[<prev] [next>] [day] [month] [year] [list]
Message-Id: <20240928-kselftest-dev-exist-v2-1-fab07de6b80b@collabora.com>
Date: Sat, 28 Sep 2024 12:22:27 -0400
From: Nícolas F. R. A. Prado <nfraprado@...labora.com>
To: Shuah Khan <shuah@...nel.org>,
Greg Kroah-Hartman <gregkh@...uxfoundation.org>
Cc: "Bird, Tim" <Tim.Bird@...y.com>, Laura Nao <laura.nao@...labora.com>,
Saravana Kannan <saravanak@...gle.com>,
"Rafael J. Wysocki" <rafael@...nel.org>,
AngeloGioacchino Del Regno <angelogioacchino.delregno@...labora.com>,
daniel.thompson@...aro.org, kernel@...labora.com, kernelci@...ts.linux.dev,
linux-kernel@...r.kernel.org, linux-kselftest@...r.kernel.org,
Nícolas F. R. A. Prado <nfraprado@...labora.com>
Subject: [PATCH v2] kselftest: devices: Add test to detect missing devices
Introduce a new test to identify regressions causing devices to go
missing on the system.
For each bus and class on the system the test checks the number of
devices present against a reference file, which needs to have been
generated by the program at a previous point on a known-good kernel, and
if there are missing devices they are reported.
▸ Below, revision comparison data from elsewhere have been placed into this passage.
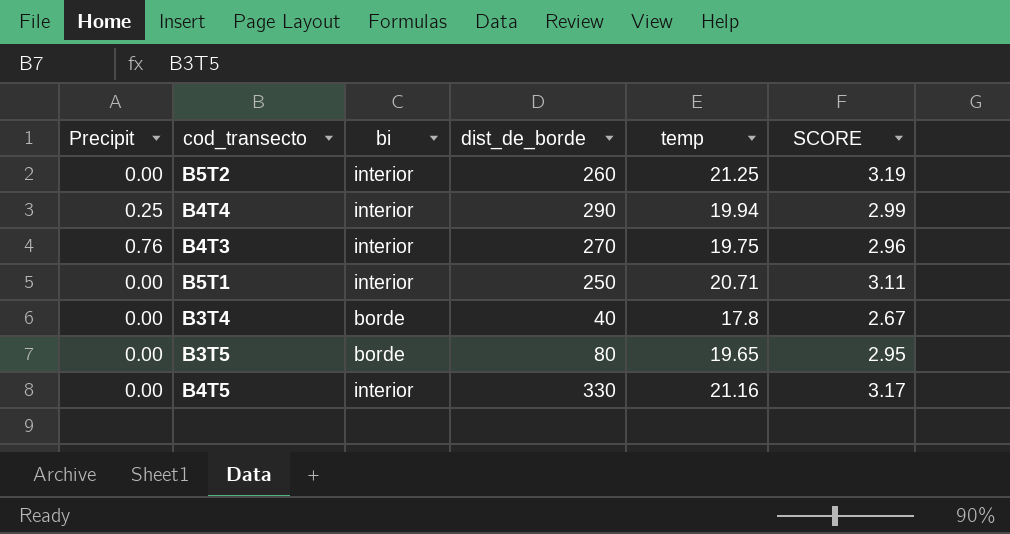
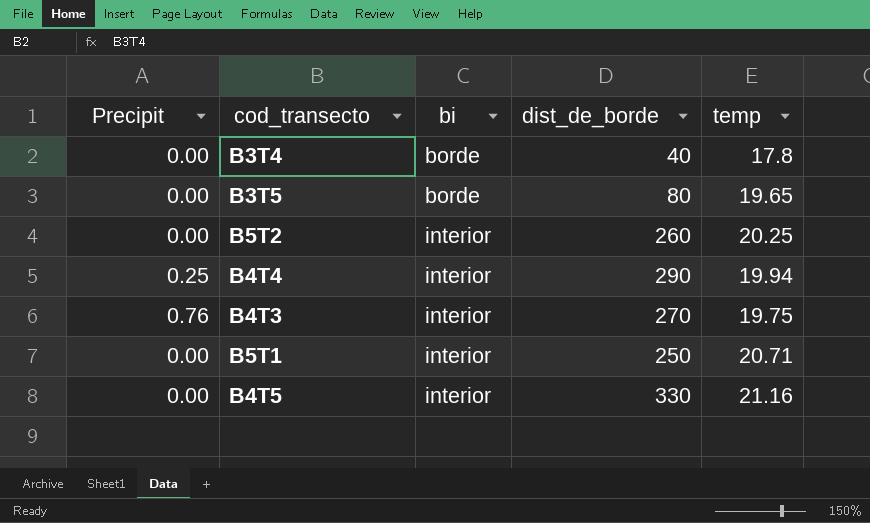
row order: none -> bi ascending
column SCORE | formula: [temp] * 0.15 -> none
B5T2 | temp: 21.25 -> 20.25

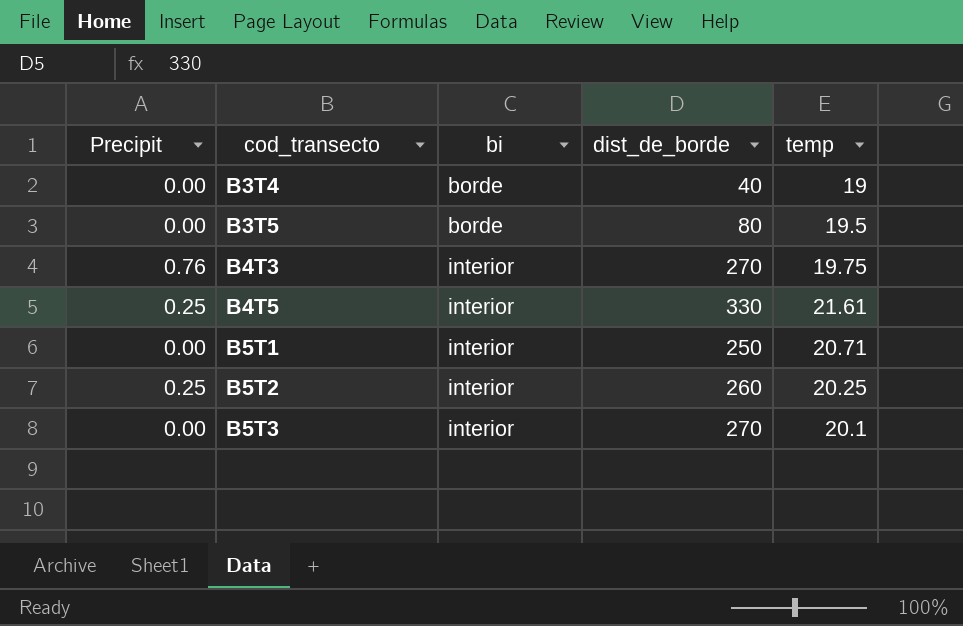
row order: bi ascending -> cod_transecto ascending
row B4T4: 0.25 | interior | 290 | 19.94 -> none
B3T4 | temp: 17.8 -> 19
B3T5 | temp: 19.65 -> 19.5
B4T5 | Precipit: 0.00 -> 0.25
B4T5 | temp: 21.16 -> 21.61
B5T2 | Precipit: 0.00 -> 0.25
row B5T3: none -> 0.00 | interior | 270 | 20.1

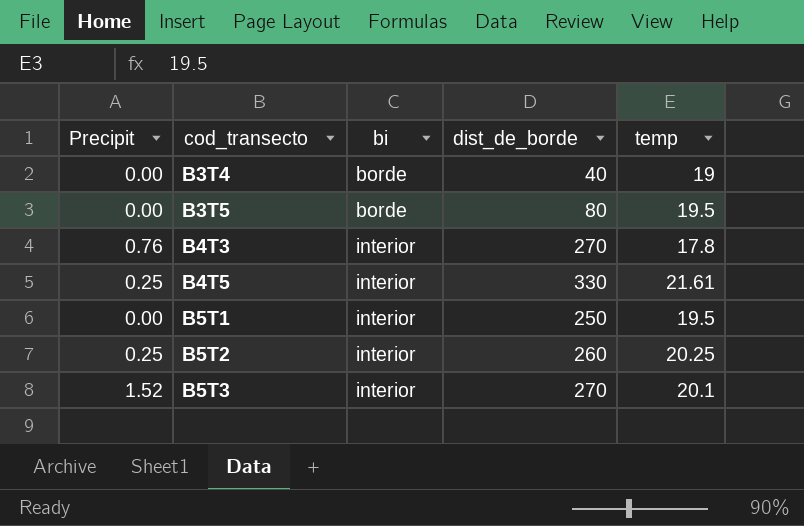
B4T3 | temp: 19.75 -> 17.8
B5T1 | temp: 20.71 -> 19.5
B5T3 | Precipit: 0.00 -> 1.52

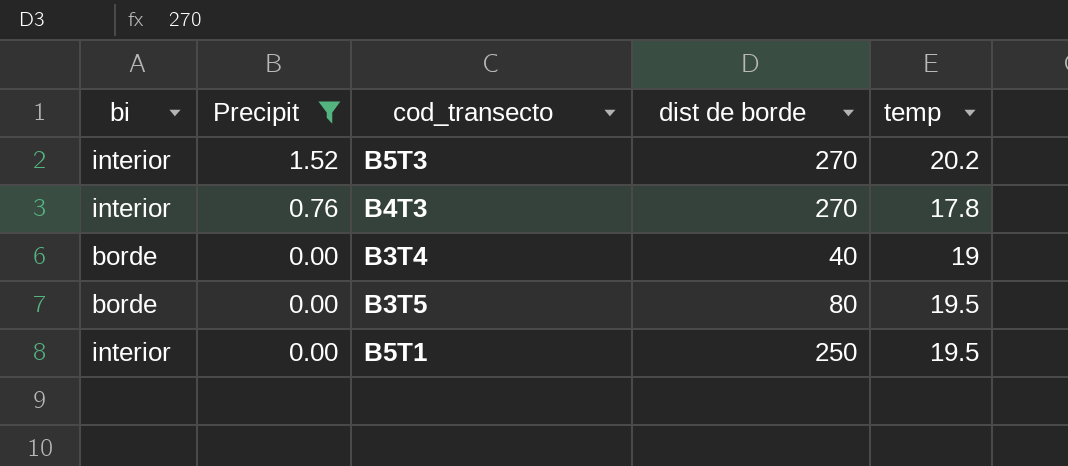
filter: none -> Precipit != 0.25
row order: cod_transecto ascending -> Precipit descending
column bi | position: 3 -> 1
column name: dist_de_borde -> dist de borde
B5T3 | temp: 20.1 -> 20.2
Signed-off-by: Nícolas F. R. A. Prado <nfraprado@...labora.com>
---
Hi,
For details about the test, please see the README.rst included in the
patch.
This v2 contains changes addressing feedback received on the RFCv1
series, during the session at plumbers [1] and a few other things I
noticed along the way.
[1] https://www.youtube.com/live/kcr8NXEbzcg?si=QWBvJAOjj7tg264o&t=11283
For the open questions I posted in v1, the v2 changelog below should
make it clear what was decided. A few clarifications are needed though:
* I've decided to leave driver probe out of this test to keep it simple
and avoid potential false-positives
* The reference file now includes the full kernel config as part of its
metadata (Example at [2]). This is clunky but seems worth it for the
purposes of reproducibility, and potentially (in the future) choosing
the reference that best matches the running system
[2] https://github.com/kernelci/platform-test-parameters/pull/3/files
Let me know your thoughts.
Thanks,
Nícolas
---
Changes in v2:
- Switched reference format from YAML to JSON
- Introduced metadata to reference file, it includes: kernel version,
kernel configuration and platform identifier
- Added -u flag to allow updating reference file in-place if it is a
superset
- Added -f flag to allow specifying filename of the reference
- Added a few device properties (., device, firmware_node, driver)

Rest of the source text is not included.